El dinero de los argentinos se desinfla: la jugada del Gobierno que hizo caer las tasas en plazos fijos
Los ahorristas argentinos enfrentan una realidad cruda: sus plazos fijos ya no rinden lo esperado. Con una caída de tasas que supera los 3 puntos, el dinero en pesos pierde valor frente a la inflación. ¿Cuál es la estrategia del Gobierno detrás de este movimiento y qué significa para tu bolsillo?
Los ahorros en pesos de los argentinos están perdiendo terreno frente a la inflación. Las tasas de los plazos fijos registraron una caída de entre 3 y 4 puntos porcentuales en lo que va de marzo, un movimiento que responde a las señales del equipo económico de relajar las condiciones de liquidez en el mercado.

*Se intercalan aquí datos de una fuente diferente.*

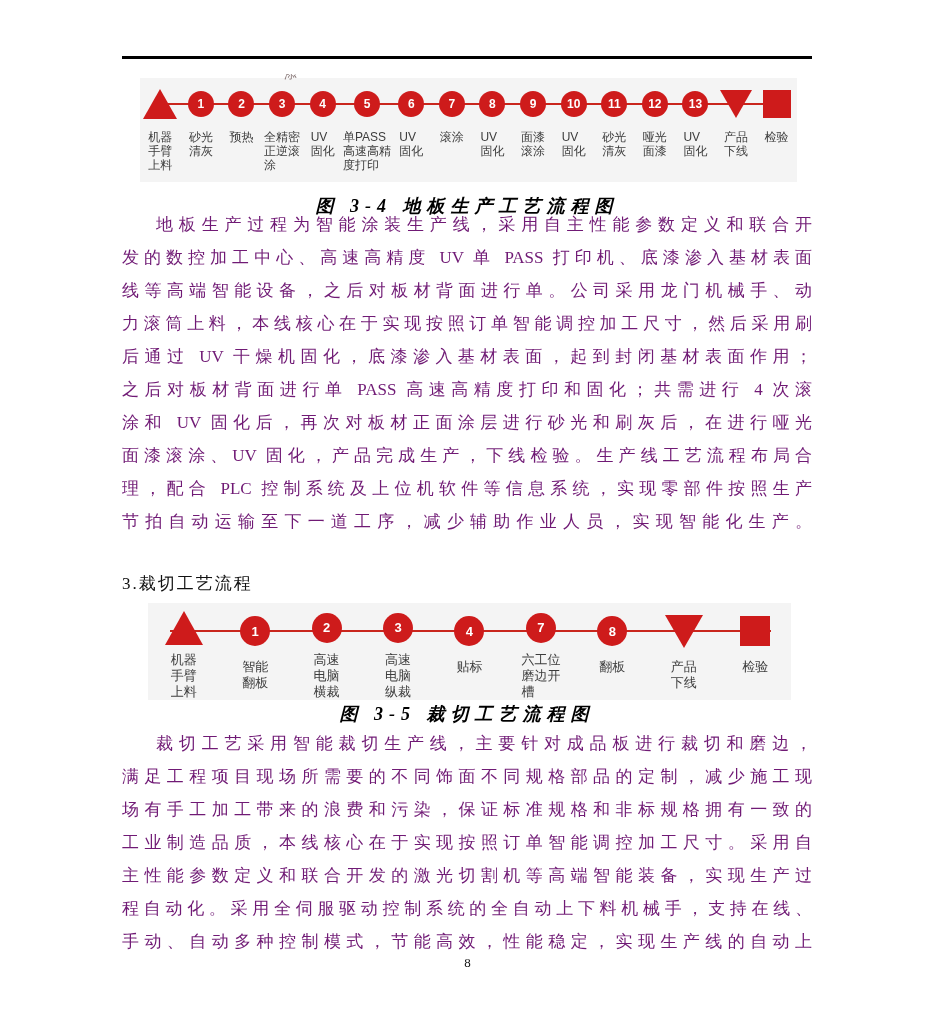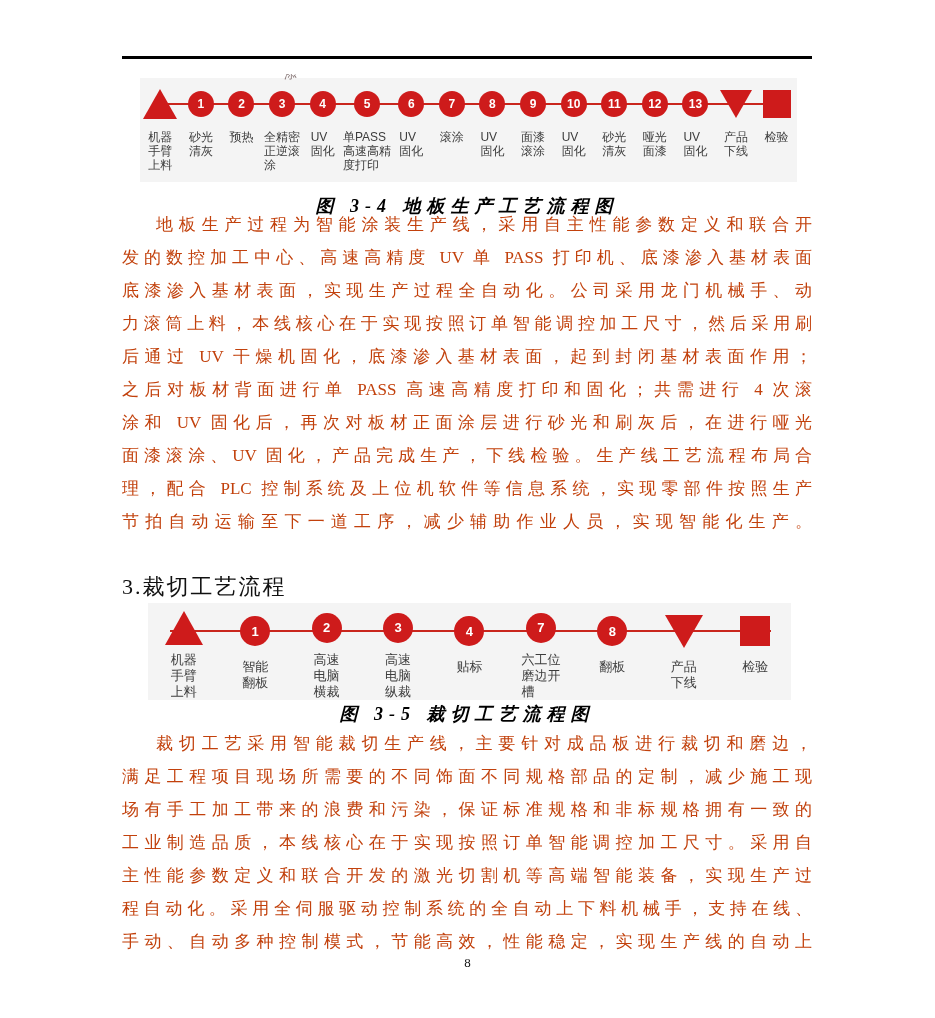--- a/index.html
+++ b/index.html
@@ -54,7 +54,7 @@
   .para1{top:208px;}
   .para2{top:727px;}
   .body-line{
-    height:33px;line-height:33px;font-size:17px;color:#c2410c;
+    height:33px;line-height:33px;font-size:17px;color:#701a75;
     text-align:justify;text-align-last:justify;text-justify:inter-character;
     overflow:visible;white-space:normal;
   }

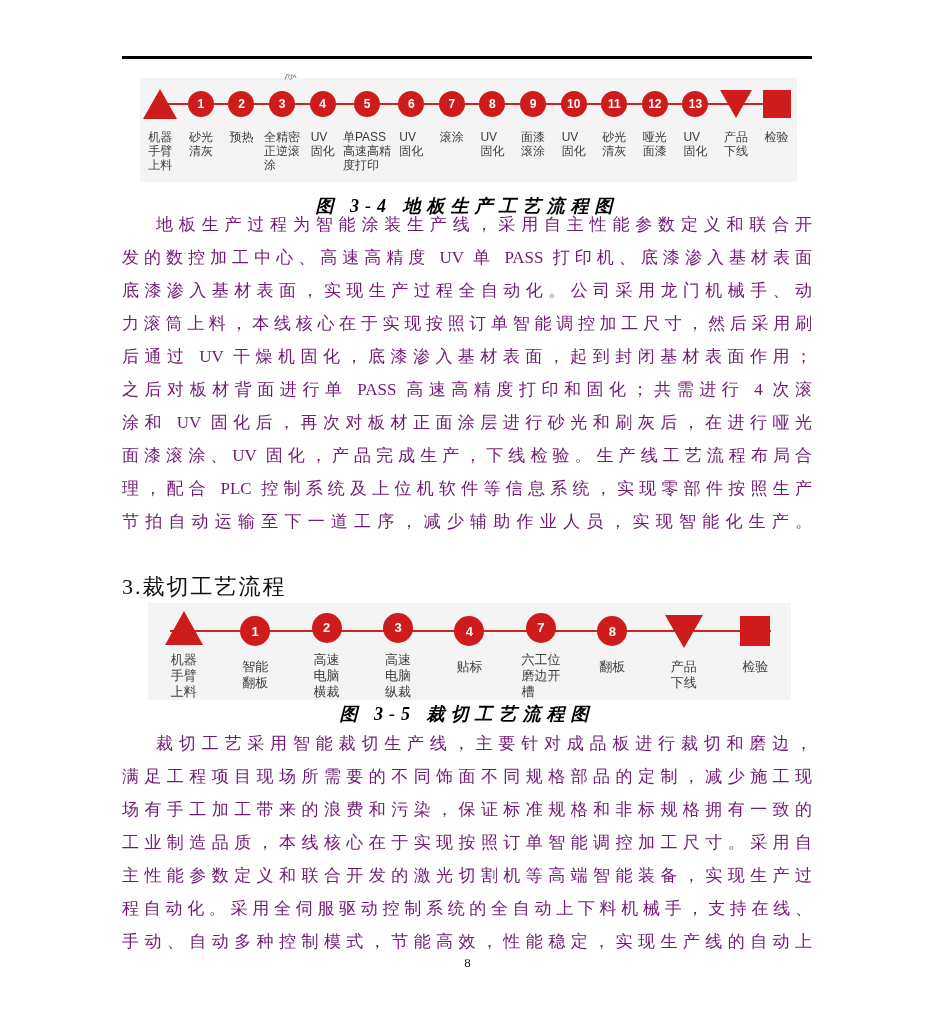--- a/index.html
+++ b/index.html
@@ -180,7 +180,7 @@
   <div class="para para1">
       <div class="body-line indent">地板生产过程为智能涂装生产线，采用自主性能参数定义和联合开</div>
       <div class="body-line">发的数控加工中心、高速高精度 UV 单 PASS 打印机、底漆渗入基材表面</div>
-      <div class="body-line">底漆渗入基材表面，实现生产过程全自动化。公司采用龙门机械手、动</div>
+      <div class="body-line">线等高端智能设备，之后对板材背面进行单。公司采用龙门机械手、动</div>
       <div class="body-line">力滚筒上料，本线核心在于实现按照订单智能调控加工尺寸，然后采用刷</div>
       <div class="body-line">后通过 UV 干燥机固化，底漆渗入基材表面，起到封闭基材表面作用；</div>
       <div class="body-line">之后对板材背面进行单 PASS 高速高精度打印和固化；共需进行 4 次滚</div>

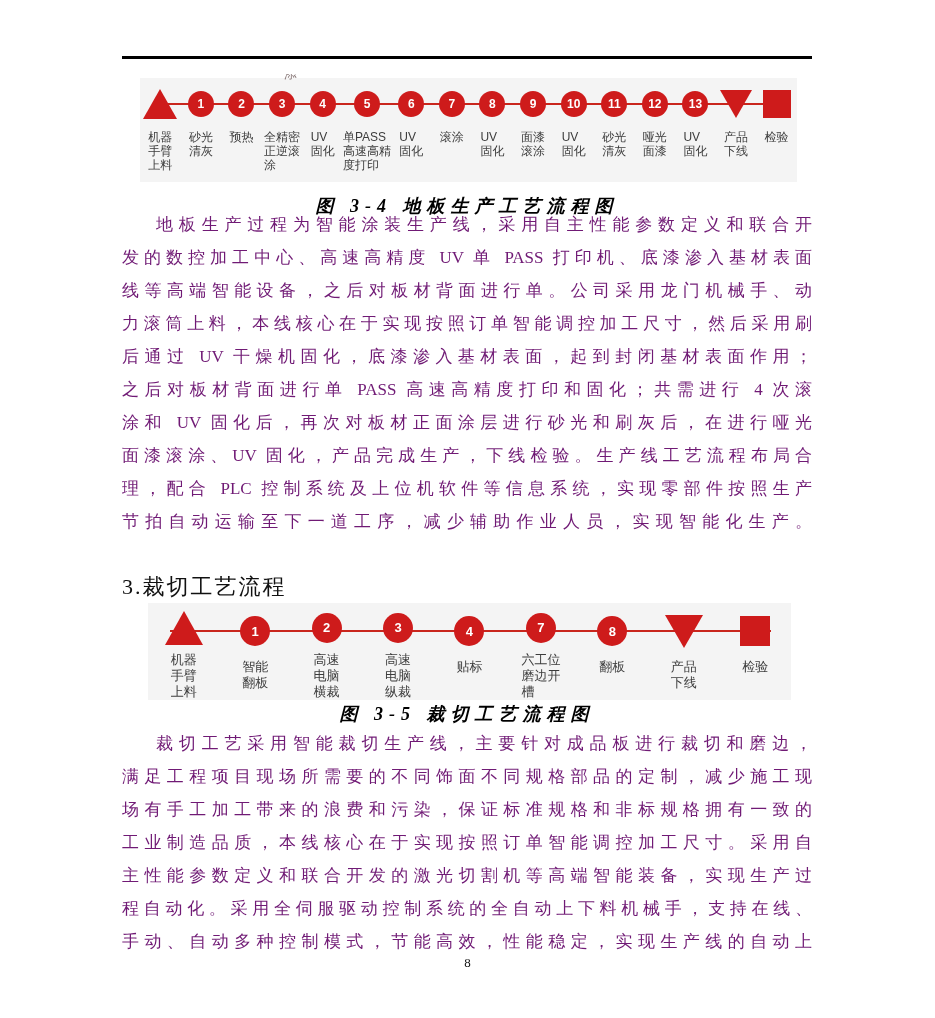--- a/index.html
+++ b/index.html
@@ -59,7 +59,7 @@
     overflow:visible;white-space:normal;
   }
   .body-line.indent{padding-left:34px;}
-  .heading{position:absolute;left:122px;top:572px;font-size:22px;letter-spacing:2px;color:#111;}
+  .heading{position:absolute;left:122px;top:572px;font-size:17px;letter-spacing:2px;color:#111;}
   .page-number{
     position:absolute;left:0;top:955px;width:935px;text-align:center;
     font-size:13px;color:#111;font-family:"Liberation Serif","DejaVu Serif",serif;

Los datos oficiales del Banco Central revelan un panorama claro. La tasa Badlar, que mide los depósitos a plazo fijo a 30 días por montos superiores al millón de pesos, descendió 3,8 puntos en el mes, ubicándose este jueves en un 25,7% nominal anual.
La situación para los pequeños ahorristas es aún más desfavorable. Según la información publicada por el BCRA, el Banco Nación actualmente paga un 22% nominal anual por los plazos fijos a 30 días, lo que implica una baja de 3 puntos respecto a fines de febrero. Numerosas entidades privadas de primer nivel ofrecen tasas del 21%.
¿Qué pasa con los grandes capitales?
El segmento mayorista tampoco se salvó del retroceso. Para los plazos fijos que superan los $1000 millones, la tasa Tamar que sondea el BCRA experimentó una caída aún más pronunciada de 4,8 puntos durante marzo, alcanzando un nivel del 26,3%.
Algunos analistas consideran que este escenario podría ser pasajero. Un informe de BBVA Research proyectó que, en el corto plazo, las tasas de interés se alinearán con la inflación esperada, en un contexto de menor volatilidad que el observado en el segundo semestre de 2025.
El economista Gonzalo Lacunza, de Empiria, coincidió en parte con esa visión. “Creo que esta baja de tasas es circunstancial”, afirmó, aunque aclaró que no provino de un cambio explícito en la política oficial. Reconoció que el Gobierno parece estar abordando el desempleo, lo que podría implicar cierta relajación monetaria para impulsar la actividad económica.
Sin embargo, Lacunza sostuvo que la desinflación sigue siendo el objetivo principal, que se busca alcanzar mediante el control de la masa monetaria en circulación.
Un rendimiento que no alcanza
La cruda realidad para el ahorrista es que el plazo fijo ya no protege su capital. Las tasas efectivas mensuales que perciben los clientes bancarios se ubican por debajo del 2,5%. Frente a expectativas de inflación cercanas al 3% para marzo, esta herramienta de ahorro tradicional genera una pérdida de poder adquisitivo en términos reales.
Esta estrategia del Gobierno, que parece resignar la bandera de mantener tasas reales positivas para la moneda local, va en contra de una recomendación habitual del Fondo Monetario Internacional. El organismo suele sugerir mantener un rendimiento positivo para los pesos con el fin de desalentar la dolarización de los portafolios.
Varias medidas recientes indican un cambio de rumbo en la política monetaria. La inyección de pesos a través de la compra de reservas, las renovaciones parciales de deuda en moneda local y la decisión de reducir los encajes bancarios muestran que las autoridades están aflojando, al menos en parte, el fuerte ajuste monetario implementado para contener la volatilidad durante el período electoral de fines de 2025.
El objetivo final parece ser reactivar el crédito mediante una reducción de sus costos. No obstante, este camino encuentra un obstáculo significativo en el elevado nivel de morosidad. Los pagos atrasados en los créditos personales y con tarjetas ya superan el 10%, el nivel más alto en 16 años.
BBVA Research anticipa que la mora continuará aumentando hasta el segundo trimestre de 2026, como resultado del impacto rezagado de las altas tasas y cierta debilidad en los ingresos reales. Se espera que se estabilice hacia fines de ese trimestre y comience a descender en la segunda mitad del año, en un escenario proyectado de menor volatilidad y crecimiento económico.